[Task objective] In the records below, reproduce exactly the lines from the one containing "with financial objectives." through the one containing "6. Hypothesis Testing", both included, and omit the pictures.

[Input data]
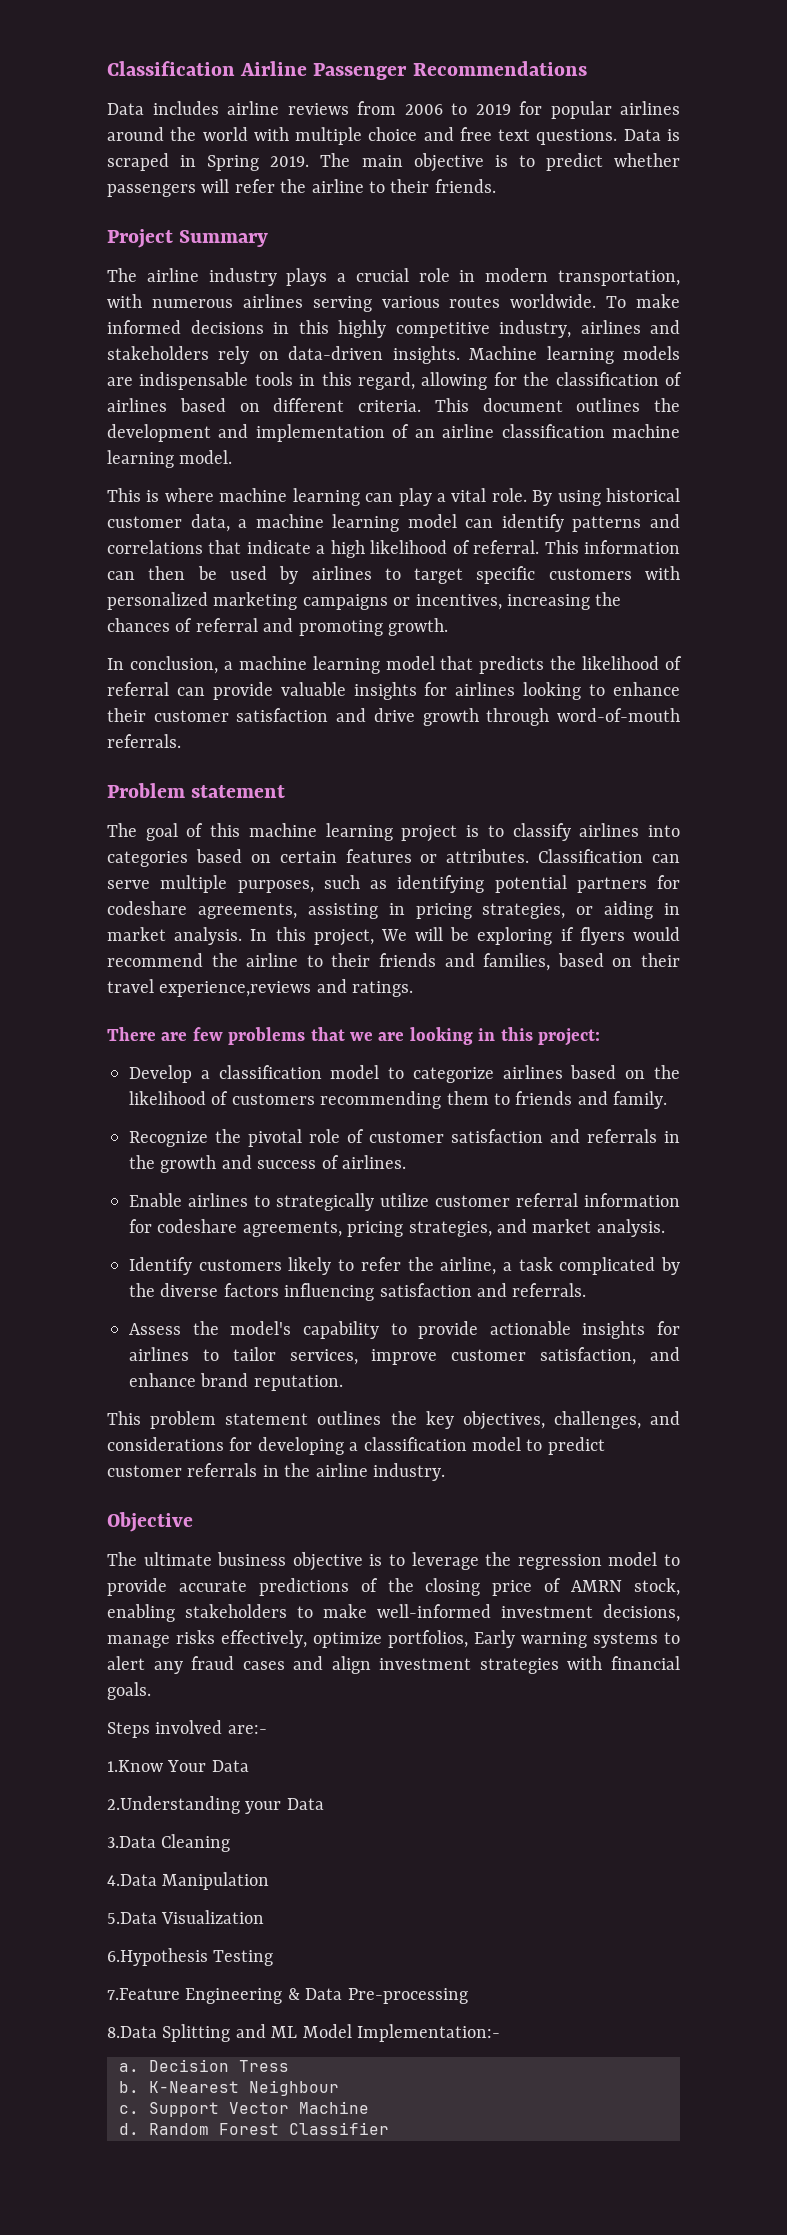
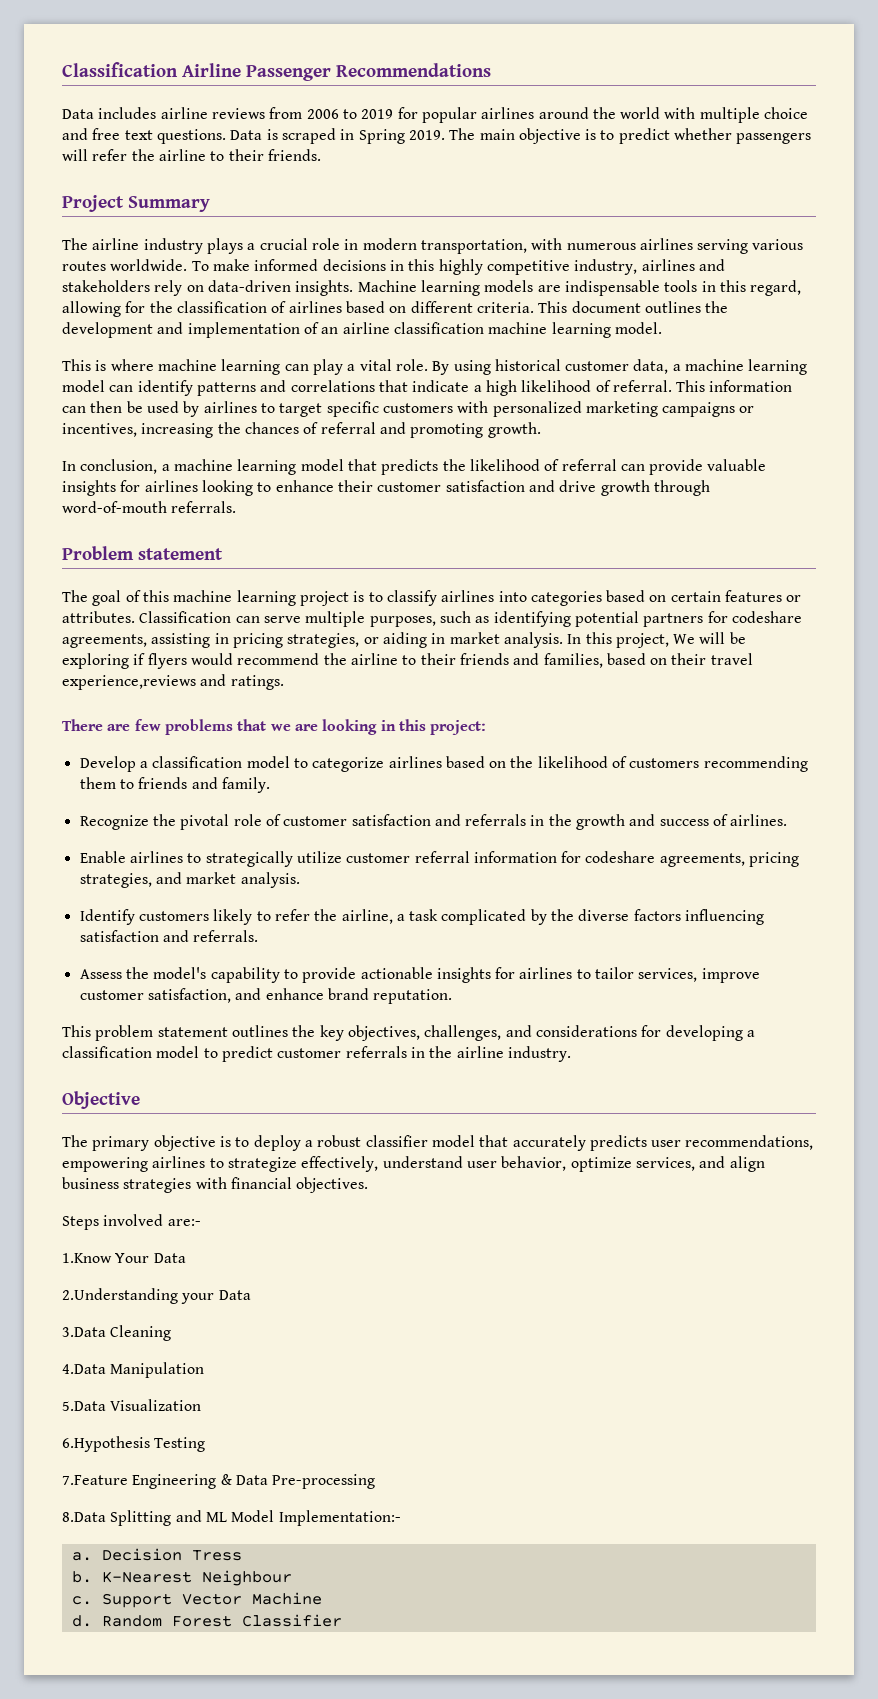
- The ultimate business objective is to leverage the regression model to provide accurate predictions of the closing price of AMRN stock, enabling stakeholders to make well-informed investment decisions, manage risks effectively, optimize portfolios, Early warning systems to alert any fraud cases and align investment strategies with financial goals.
+ The primary objective is to deploy a robust classifier model that accurately predicts user recommendations, empowering airlines to strategize effectively, understand user behavior, optimize services, and align business strategies with financial objectives.

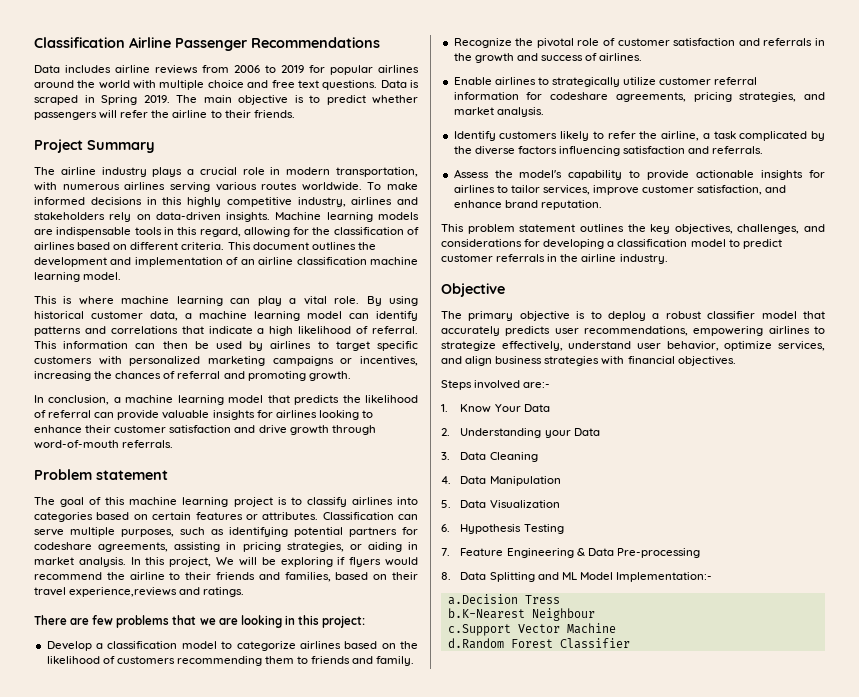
- 1.Know Your Data
+ 1. Know Your Data
- 2.Understanding your Data
+ 2. Understanding your Data
- 3.Data Cleaning
+ 3. Data Cleaning
- 4.Data Manipulation
+ 4. Data Manipulation
- 5.Data Visualization
+ 5. Data Visualization
- 6.Hypothesis Testing
+ 6. Hypothesis Testing
- 7.Feature Engineering & Data Pre-processing
+ 7. Feature Engineering & Data Pre-processing
- 8.Data Splitting and ML Model Implementation:-
+ 8. Data Splitting and ML Model Implementation:-
- a. Decision Tress
+ a.Decision Tress
- b. K-Nearest Neighbour
+ b.K-Nearest Neighbour
- c. Support Vector Machine
+ c.Support Vector Machine
- d. Random Forest Classifier
+ d.Random Forest Classifier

[Response area]
+ The primary objective is to deploy a robust classifier model that accurately predicts user recommendations, empowering airlines to strategize effectively, understand user behavior, optimize services, and align business strategies with financial objectives.

- 1.Know Your Data
+ 1. Know Your Data
- 2.Understanding your Data
+ 2. Understanding your Data
- 3.Data Cleaning
+ 3. Data Cleaning
- 4.Data Manipulation
+ 4. Data Manipulation
- 5.Data Visualization
+ 5. Data Visualization
- 6.Hypothesis Testing
+ 6. Hypothesis Testing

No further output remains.